Je coince toujours à cette question. J'avoue que s'ils me donnaient des cadeaux à chaque fois que je me sentais mal, je le dirais plus souvent.
Mais à part si je refuse complètement de vivre, ils ne font rien. Je ne comprends donc pas trop à quoi sert cette question.
"Comme hier."
Je répond ça depuis des années, est-ce qu'il y a vraiment des gens qui lisent ça de toute façon ? Et qui ? Des marcheurs ?
"g) Vous ennuyez-vous ?"
Bah oui, connard, je suis enfermé dans un cube.
Ça n'a pas l'air de déranger les gens, mais c'était plus fun quand mes frères et soeurs étaient avec moi. À nos 14 ans, ils nous ont donné des maisons personnelles.
Je n'ai aucune idée d'où ils sont allés, mais loin de moi, en tout cas. Ils auraient au moins pu être mes voisins...

"Plutôt, oui."

Ça me fatigue de répondre à ça tous les jours, les premières années j'étais créatif, mais là...
J'ai hâte qu'ils nous donnent de nouvelles questions.
Même s'ils n'en prennent pas compte, au fond, je sais bien que des gens lisent tout ça.
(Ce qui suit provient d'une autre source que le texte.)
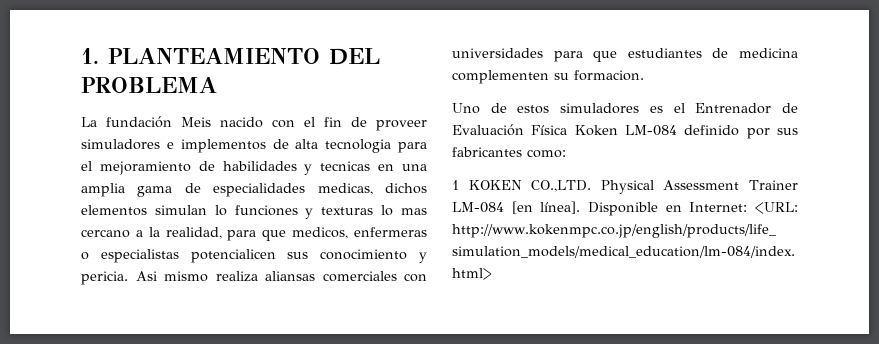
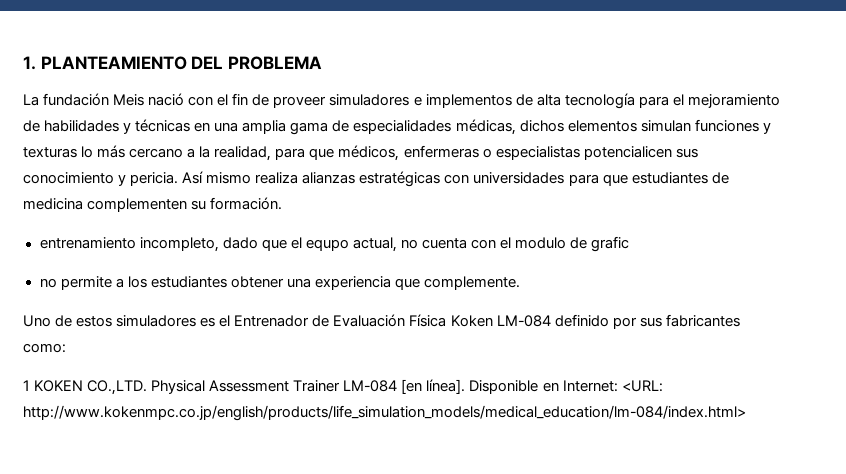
[220,117,263,128] nacido -> [148,93,185,106] nació
[325,139,392,153] tecnologia -> [564,93,635,109] tecnología
[320,161,371,171] tecnicas -> [135,119,191,132] técnicas
[317,183,373,195] medicas, -> [455,119,516,135] médicas,
[214,205,227,216] lo -> (691, 126) none
[401,208,427,215] mas -> [97,145,126,158] más
[292,227,349,239] medicos, -> [338,145,400,161] médicos,
[135,271,157,281] Asi -> [182,171,204,184] Así
[265,271,397,282] aliansas comerciales -> [302,171,441,187] alianzas estratégicas
[574,70,644,81] formacion. -> [210,197,283,210] [39,236,630,252] [39,276,520,290] formación. // entrenamiento incompleto, dado que el equpo actual, no cuenta con el modulo de grafic // no permite a los estudiantes obtener una experiencia que complemente.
Je sais pas quel sont leur quotidien, peut-être une rangée de cubes qui ne sert qu'à ça : Lire les questions et prévenir les marcheurs si quelque chose de grave arrive.
C'est sûrement comme ça qu'ils ont su que j'arrêtais de répondre.

"Quelque chose à ajouter : place libre."
Avant, je faisais des dessins dans cet endroit. Maintenant, je le laisse vide ou je parle des perles de la voisine que je retrouve de mon côté du filet.
Je devrais parler du trou.
...
Mais j'en ai pas trop envie. Ma voisine le fera, elle.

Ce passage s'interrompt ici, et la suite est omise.